• _Task to carry out_: Look in the listing below for the line that has "with an understanding", then return it and each following line up to and including the one with "margin: 4px auto", exactly and without pictures.

• _Extracted information_:
+--

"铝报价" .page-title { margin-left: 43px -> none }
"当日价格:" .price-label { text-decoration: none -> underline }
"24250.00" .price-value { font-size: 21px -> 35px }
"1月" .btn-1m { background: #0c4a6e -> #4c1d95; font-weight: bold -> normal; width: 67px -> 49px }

+--

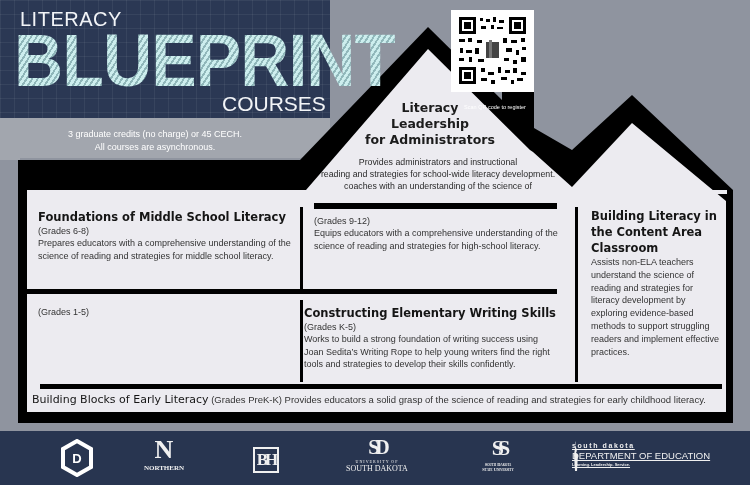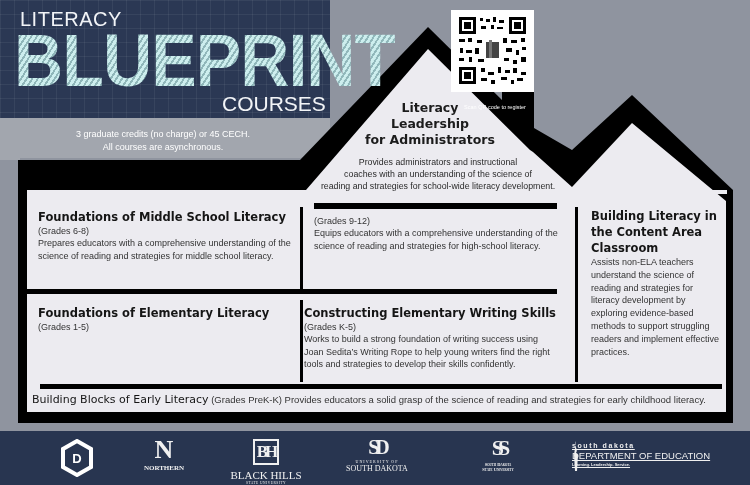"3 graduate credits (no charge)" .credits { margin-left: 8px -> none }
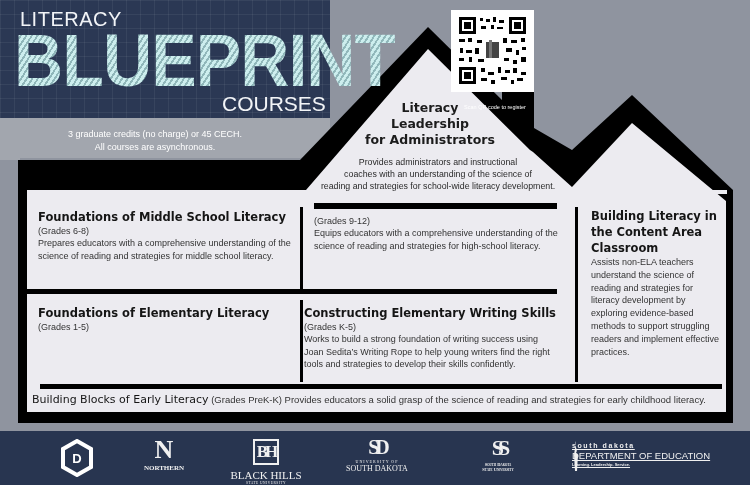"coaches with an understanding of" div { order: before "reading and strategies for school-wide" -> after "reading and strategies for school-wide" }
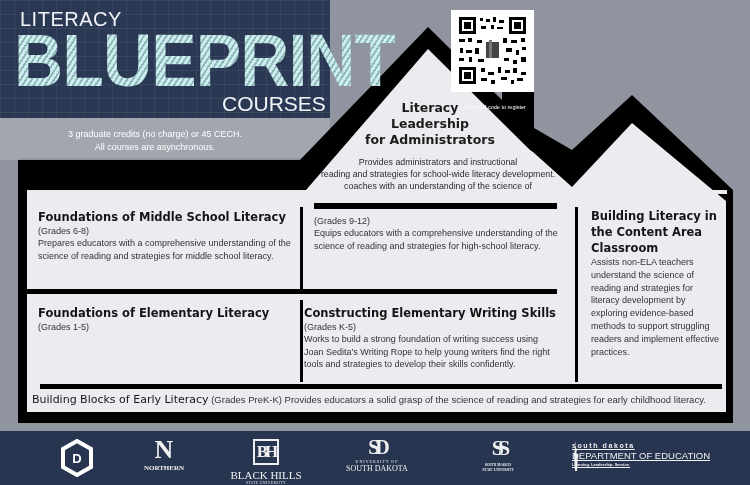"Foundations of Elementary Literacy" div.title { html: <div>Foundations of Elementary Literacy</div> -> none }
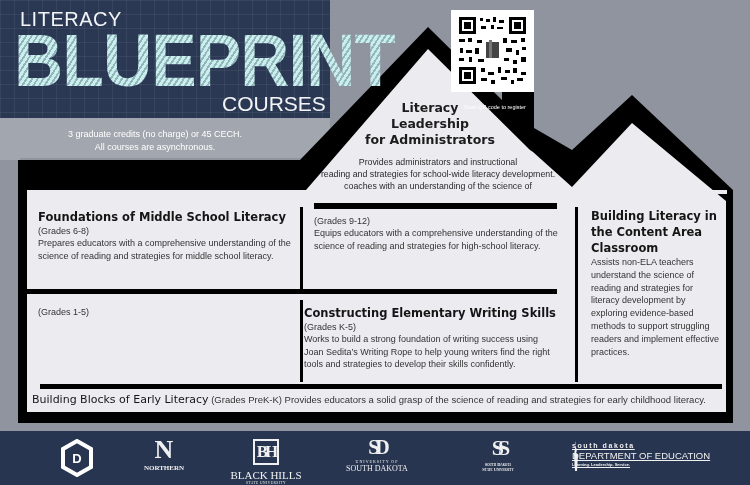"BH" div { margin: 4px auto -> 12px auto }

+--

• _Solution to the problem_:
"coaches with an understanding of" div { order: before "reading and strategies for school-wide" -> after "reading and strategies for school-wide" }
"Foundations of Elementary Literacy" div.title { html: <div>Foundations of Elementary Literacy</div> -> none }
"BH" div { margin: 4px auto -> 12px auto }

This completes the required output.